» **Work to be completed**
Line count for the string "fill": state how many lines in the records below hold it, giving only the number.

(Dataset excerpts)
== == ==

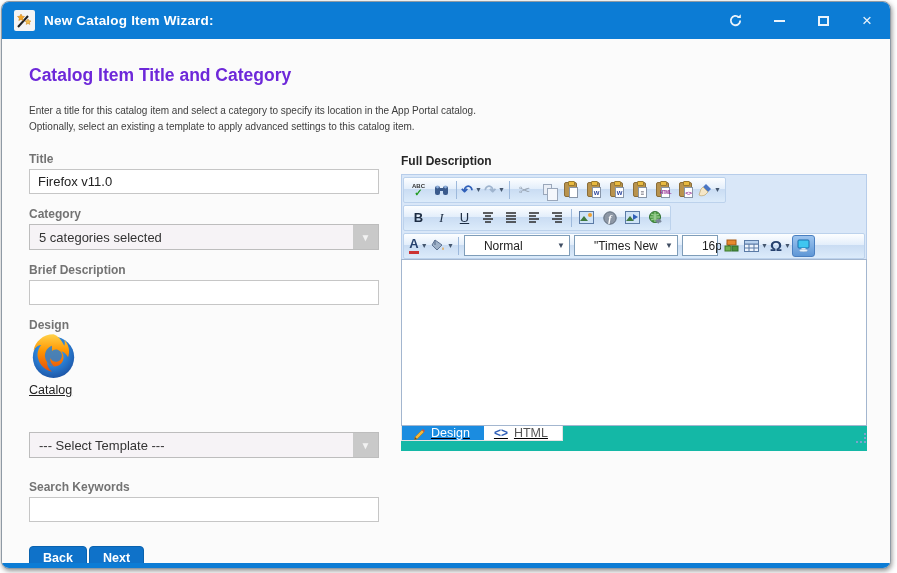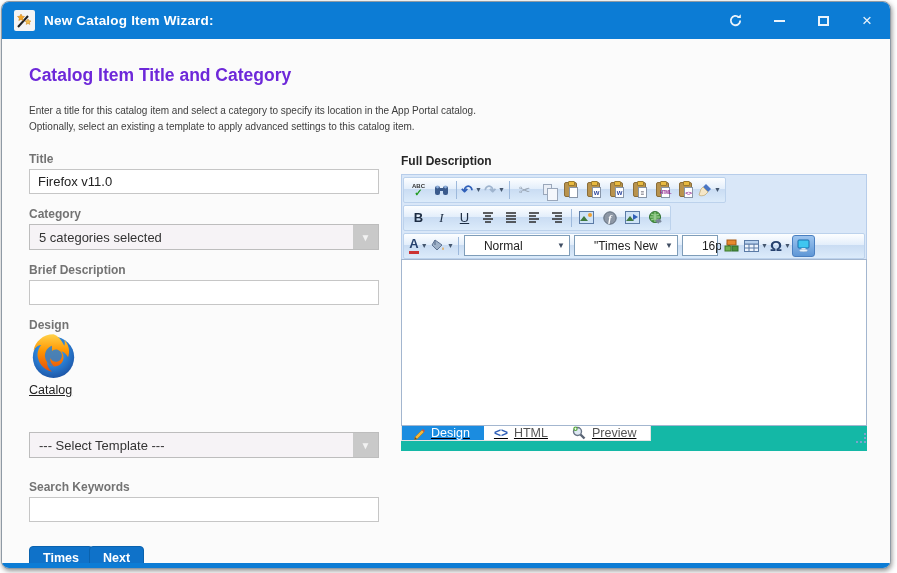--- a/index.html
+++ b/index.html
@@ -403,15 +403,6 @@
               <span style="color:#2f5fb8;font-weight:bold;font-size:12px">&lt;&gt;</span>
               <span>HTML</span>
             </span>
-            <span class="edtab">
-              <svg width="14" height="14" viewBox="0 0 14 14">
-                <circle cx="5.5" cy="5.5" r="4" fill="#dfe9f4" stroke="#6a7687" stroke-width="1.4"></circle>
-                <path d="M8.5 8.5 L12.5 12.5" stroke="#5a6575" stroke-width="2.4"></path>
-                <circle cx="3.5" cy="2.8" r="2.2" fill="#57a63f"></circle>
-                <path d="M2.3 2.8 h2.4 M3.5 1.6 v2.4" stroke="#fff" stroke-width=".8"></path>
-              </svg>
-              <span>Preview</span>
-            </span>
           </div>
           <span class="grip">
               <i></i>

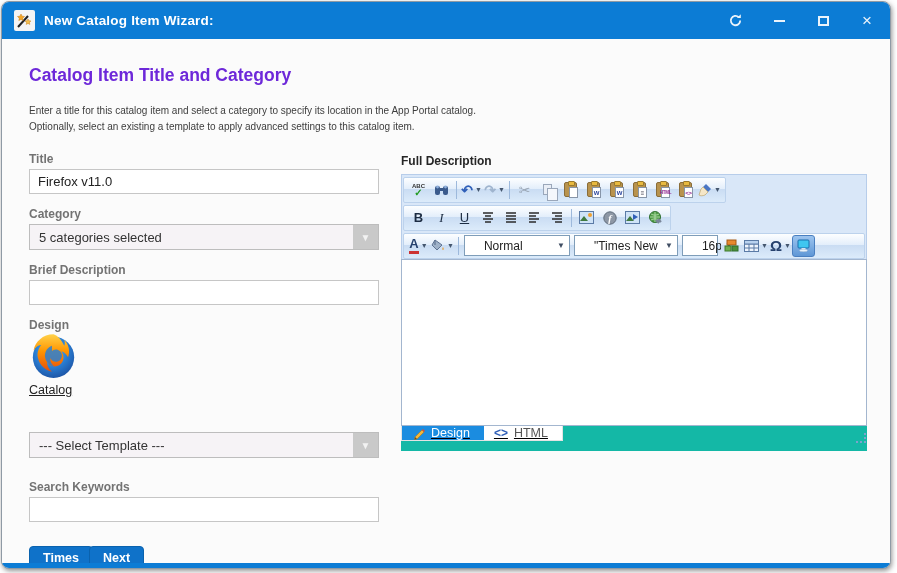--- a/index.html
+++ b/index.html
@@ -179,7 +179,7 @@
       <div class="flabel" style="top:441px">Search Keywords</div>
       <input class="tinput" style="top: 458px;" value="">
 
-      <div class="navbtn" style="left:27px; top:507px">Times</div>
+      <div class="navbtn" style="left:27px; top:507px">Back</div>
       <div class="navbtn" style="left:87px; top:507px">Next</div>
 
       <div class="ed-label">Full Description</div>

== == ==

» **Answer box**
2